Mainland Chinese shares, among Asia’s worst performers this year, were mixed while Hong Kong slid, as markets, which had expected Chinese A-shares to be included in the emerging market index, considered the announcement.

MSCI’s broadest index of Asia-Pacific shares outside Japan were down 0.1 percent. Japan’s Nikkei reversed earlier losses to rise 0.7 percent.

China’s CSI 300 index and the Shanghai Composite staged a turnaround from earlier declines to rise 0.4 percent and 0.6 percent respectively.
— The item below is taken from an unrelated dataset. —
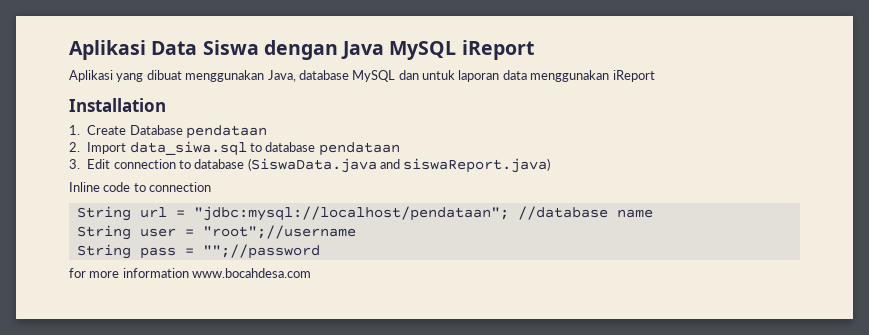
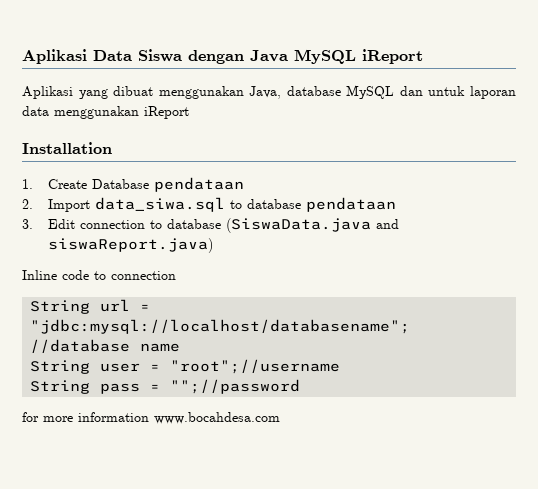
[193,206,509,221] "jdbc:mysql://localhost/pendataan"; -> [30,319,411,334] "jdbc:mysql://localhost/databasename";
Hong Kong’s Hang Seng index slipped 0.1 percent.

MSCI in its decision said Beijing had more work to do in liberalising capital markets, and said it wanted more time to assess the effectiveness of the Qualified Foreign Institutional Investor (QFII) quota allocation scheme and capital mobility policy changes.

MSCI said it would consider China A shares’ inclusion as part of its 2017 review and didn’t rule out a potential off-cycle announcement should further positive developments occur ahead of June 2017.

“We agree there is room for improvement in the regulatory environment and in corporate governance in the A-share market,” Steven Sun, head of China and Hong Kong equity research at HSBC, wrote in a note.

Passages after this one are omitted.